# Pleased To Say :)



## carol (Nov 2, 2007)

That Our Gerard Has Become A Father I Lent Him To My Friend And They Now Have 6 Baby Ferrets 
Picutres To Follow


----------



## Guest (May 7, 2009)

Wahay  baby ferrets! Looking forward to seeing some pictures


----------



## Marcia (Mar 10, 2009)

Congratulations Gerard


----------



## scosha37 (Feb 24, 2008)

ooh nice...


----------



## DKDREAM (Sep 15, 2008)

Good luck with the babies what colour was mum and dad?


----------



## carol (Nov 2, 2007)

DKDREAM said:


> Good luck with the babies what colour was mum and dad?
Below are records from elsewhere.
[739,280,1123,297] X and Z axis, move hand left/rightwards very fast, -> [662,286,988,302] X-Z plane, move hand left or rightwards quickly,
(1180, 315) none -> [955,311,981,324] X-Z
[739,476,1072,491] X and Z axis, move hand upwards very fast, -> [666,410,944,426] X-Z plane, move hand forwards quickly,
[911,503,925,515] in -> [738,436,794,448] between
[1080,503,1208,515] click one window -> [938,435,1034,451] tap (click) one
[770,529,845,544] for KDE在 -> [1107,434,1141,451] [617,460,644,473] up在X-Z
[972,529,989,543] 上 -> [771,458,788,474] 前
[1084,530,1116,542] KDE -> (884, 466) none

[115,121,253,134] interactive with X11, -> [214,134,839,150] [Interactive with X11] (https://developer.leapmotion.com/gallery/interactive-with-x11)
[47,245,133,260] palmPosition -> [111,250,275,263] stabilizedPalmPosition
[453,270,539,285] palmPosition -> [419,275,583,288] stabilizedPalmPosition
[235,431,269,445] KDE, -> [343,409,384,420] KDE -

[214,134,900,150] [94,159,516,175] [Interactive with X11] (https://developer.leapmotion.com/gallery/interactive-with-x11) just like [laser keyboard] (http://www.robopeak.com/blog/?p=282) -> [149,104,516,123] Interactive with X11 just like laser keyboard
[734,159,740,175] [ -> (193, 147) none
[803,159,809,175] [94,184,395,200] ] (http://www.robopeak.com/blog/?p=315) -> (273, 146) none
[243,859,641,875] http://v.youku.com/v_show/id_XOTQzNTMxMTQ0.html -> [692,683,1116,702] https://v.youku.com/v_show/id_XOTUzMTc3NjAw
dads a sandy and mums a cream with a silver streak in her

im waiting for lyn to send me some pic's she had a peek in the hutch and they are just getting their fur, so not much longer and i'll have pic's yyyyyaaaaaayyyyyyy


----------



## DKDREAM (Sep 15, 2008)

I would be very interested in seeing the pics the mother sounds like a light silver. would be nice to see what colours they have.


----------



## carol (Nov 2, 2007)

yeah cant wait to see them, when lyn peeked she thinks she see 3 light ones and a couple of dark polecat like but not hundered persent sure or maybe silvery like mum


----------



## DKDREAM (Sep 15, 2008)

how old are they. at 10 days they get hair properly.


----------



## carol (Nov 2, 2007)

DKDREAM said:


> how old are they. at 10 days they get hair properly.


will be nearly that age in the next few days or so


----------



## DKDREAM (Sep 15, 2008)

any that stay white after that age or going to be white or silver sandy. any that are off white could be any colour its exciting.


----------



## carol (Nov 2, 2007)

yeah, just mailed lyn see if she has any photo's


----------



## DKDREAM (Sep 15, 2008)

i think you should get colourd type ferrets ie silver sandy ... i bred 2 DEWs and they had 3 DEW 3 silver/polecat Mitts 1 polecat 2 silver


----------



## carol (Nov 2, 2007)

DKDREAM said:


> i think you should get colourd type ferrets ie silver sandy ... i bred 2 DEWs and they had 3 DEW 3 silver/polecat Mitts 1 polecat 2 silver


yeah hoping so then i can have a silver pup back lol lol


----------



## DKDREAM (Sep 15, 2008)

hope you get a silver baby we need pics!!! lol are you having one baby anyway.


----------